What the task requires: When you reach the line that contains "What You Need" in the entries below, begin returning lines exactly as written and continue through the last one.

(Change listing data)

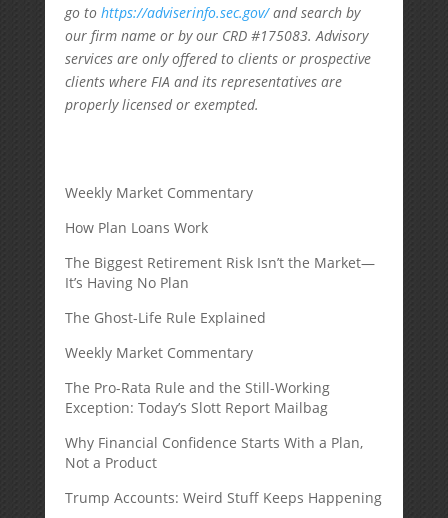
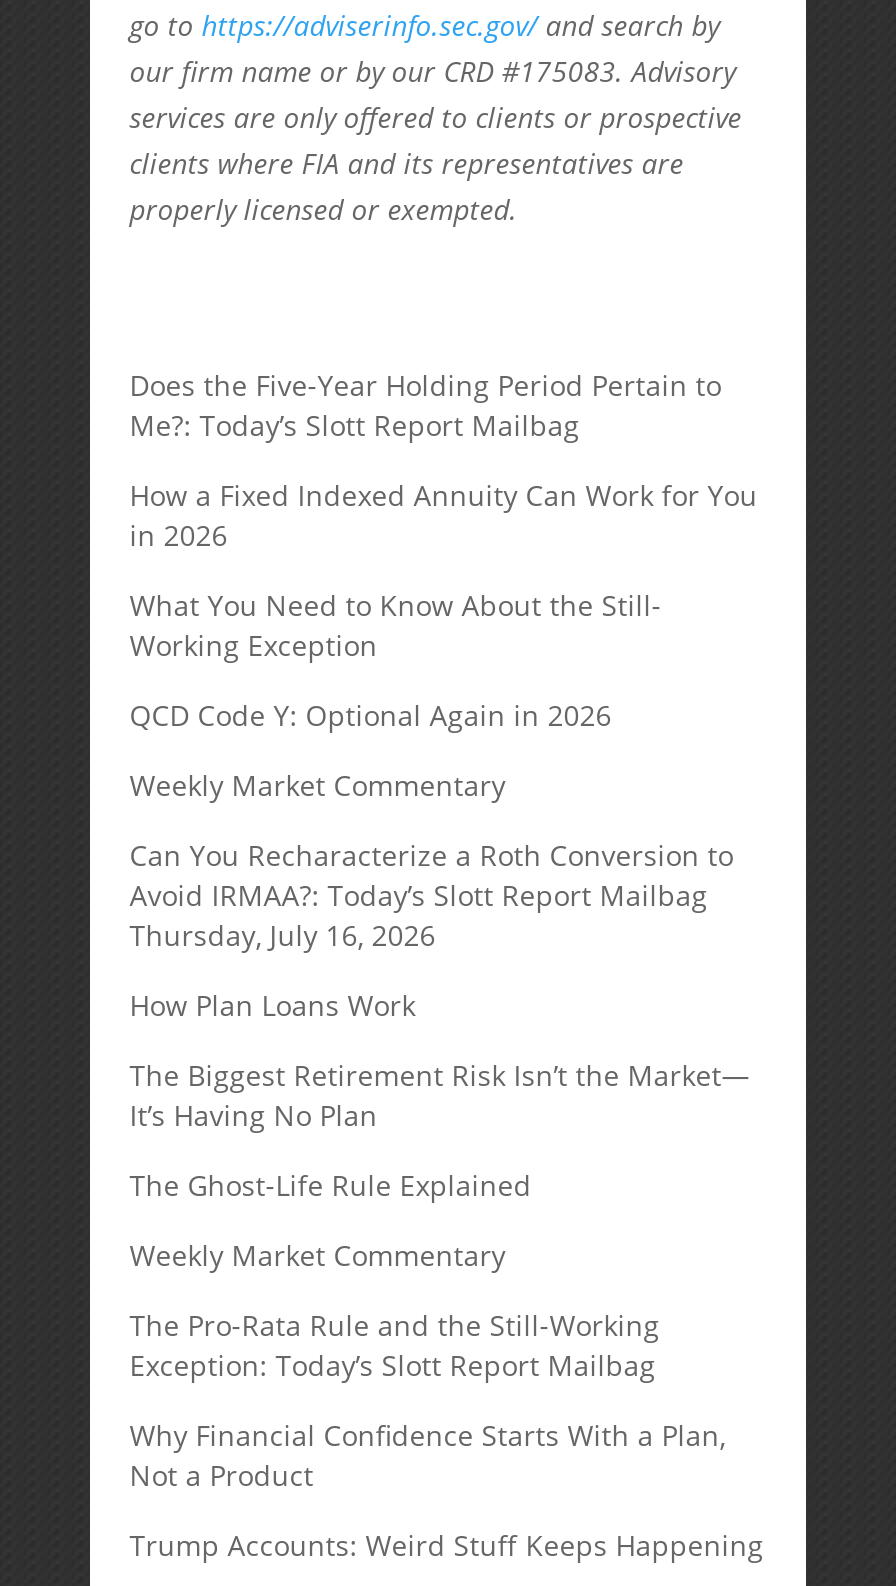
+ Does the Five-Year Holding Period Pertain to
+ Me?: Today’s Slott Report Mailbag
+ How a Fixed Indexed Annuity Can Work for You
+ in 2026
+ What You Need to Know About the Still-
+ Working Exception
+ QCD Code Y: Optional Again in 2026

+ Can You Recharacterize a Roth Conversion to
+ Avoid IRMAA?: Today’s Slott Report Mailbag
+ Thursday, July 16, 2026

Written response:
+ What You Need to Know About the Still-
+ Working Exception
+ QCD Code Y: Optional Again in 2026

+ Can You Recharacterize a Roth Conversion to
+ Avoid IRMAA?: Today’s Slott Report Mailbag
+ Thursday, July 16, 2026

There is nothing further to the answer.